Bradley Manning to make his case on Thursday 

Finally, the defense has submitted a written statement explaining Bradley’s offer to plead guilty to several lesser-included offenses and not guilty to some of the major specifications. Bradley is expected to proffer to plead guilty to lesser offenses, such as “unauthorized possession” of documents instead of “exceeds authorized access,” that would carry a maximum of 20 years in jail. The plea offer triggers an in-session colloquy between Bradley and Judge Lind, currently scheduled for Thursday, in which she’ll ask him a series of questions to ensure he understands to what he’s pleading. Bradley submitted the supplemental statement, which is at least 25 pages long, to educate Judge Lind ahead of the discussion.

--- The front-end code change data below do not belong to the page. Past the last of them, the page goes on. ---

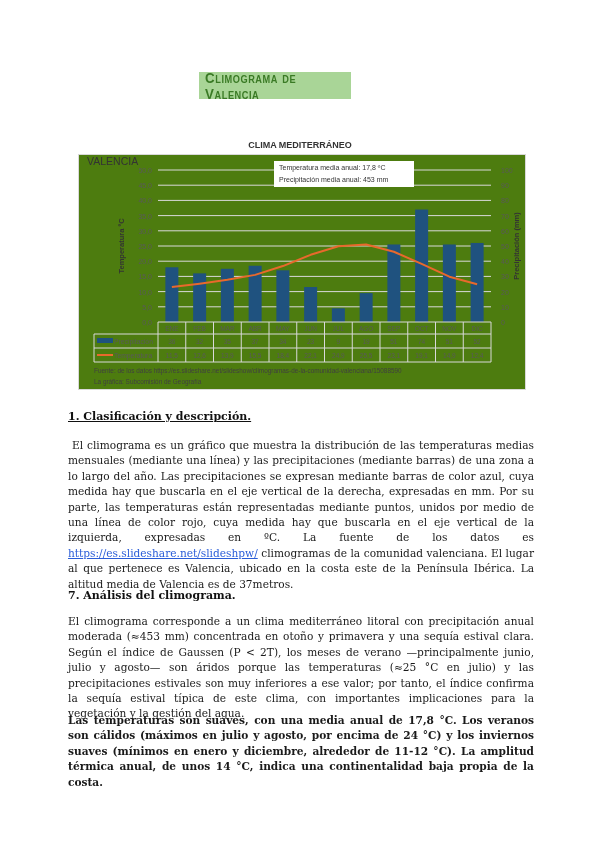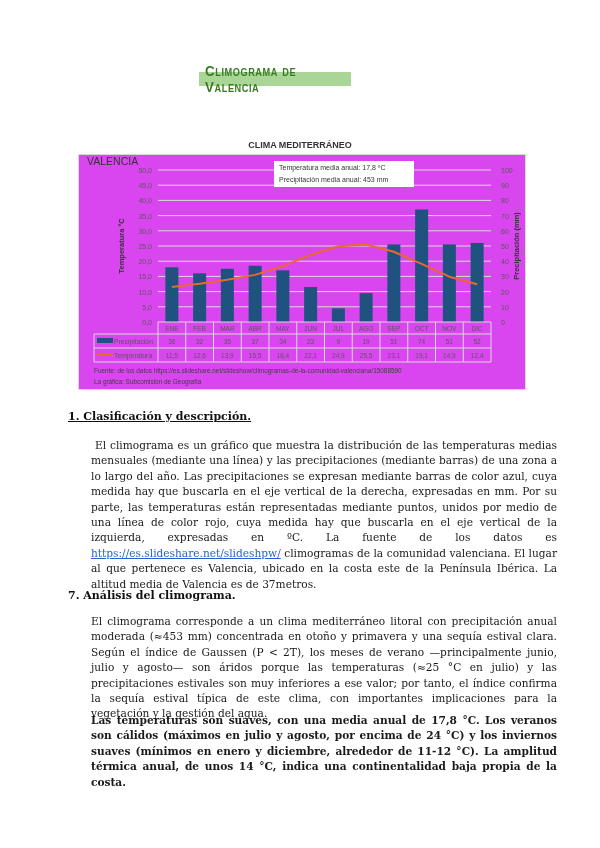"Climograma de Valencia" .title-banner { height: 14px -> 27px }
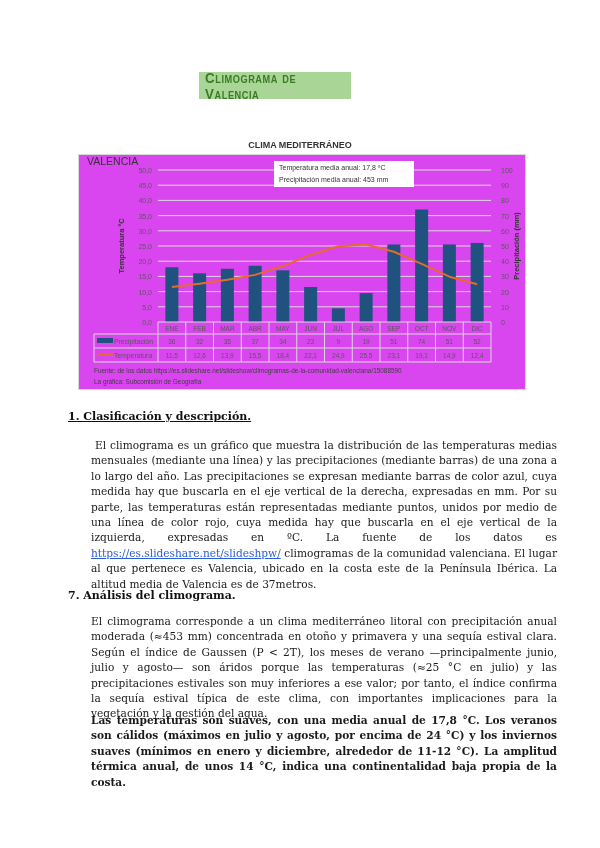"VALENCIA" .chart-box { background: #d946ef -> #4d7c0f }
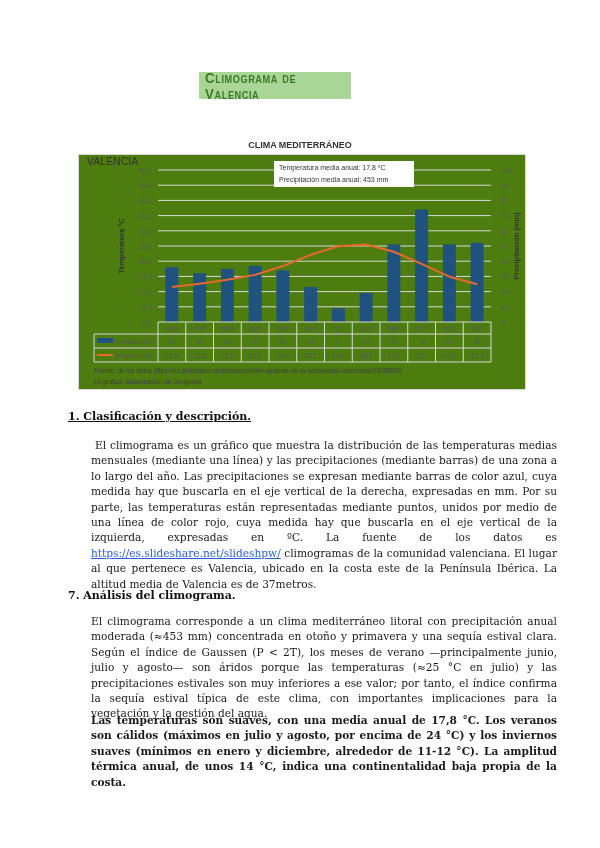"El climograma es un gráfico" .para { margin-left: 23px -> none }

The government objected to the statement, claiming many of the personal and political factors Bradley wishes to discuss are irrelevant to the charged offenses. By way of these objections, we learned that included in the statement are some of Bradley’s explanations and feelings about WikiLeaks’ releases. For instance, he wrote to Judge Lind that he’d hoped the release of the Iraq War Logs would ‘spark a domestic debate on the role of our military and foreign policy in general.’

The statement also alludes to the seminal incident in the Army in which Bradley objected to Iraqi Federal Police detaining political dissidents for distributing literature. As he told Adrian Lamo in chat logs published by Wired, Bradley reported the repressive arrests to his superiors but was told to keep quiet and continue helping Iraqi police. This stonewalling, it was implied, led Bradley to look for alternative outlets to expose this abuse.

 

2 thoughts on “Bradley Manning’s speedy trial motion denied, despite nearly three years without trial

  1. There was a book of the 1960′s with a title along the lines of “Military Justice is to Justice what Military Music is to Music”. Nothing else to say here, but this doesn’t look good–the Army is closing ranks institutionally, and understands that anything but a life sentence might open a can of worms about its less-than-zealous prosecution of anyone in command (AKA officers above the rank of Captain) who has been complicit in the many war crimes of the last ten years.

    • I remember reading that book while I awaited General Courts Martial for refusing to deploy to Iraq in 1990. If I were to write a similar book today, it’d be titled “Military Justice is About Military Discipline, Not Justice”. The upside is that broad public opinion does affect the pro/con equation for the military when they are weighing prosecution of military objectors.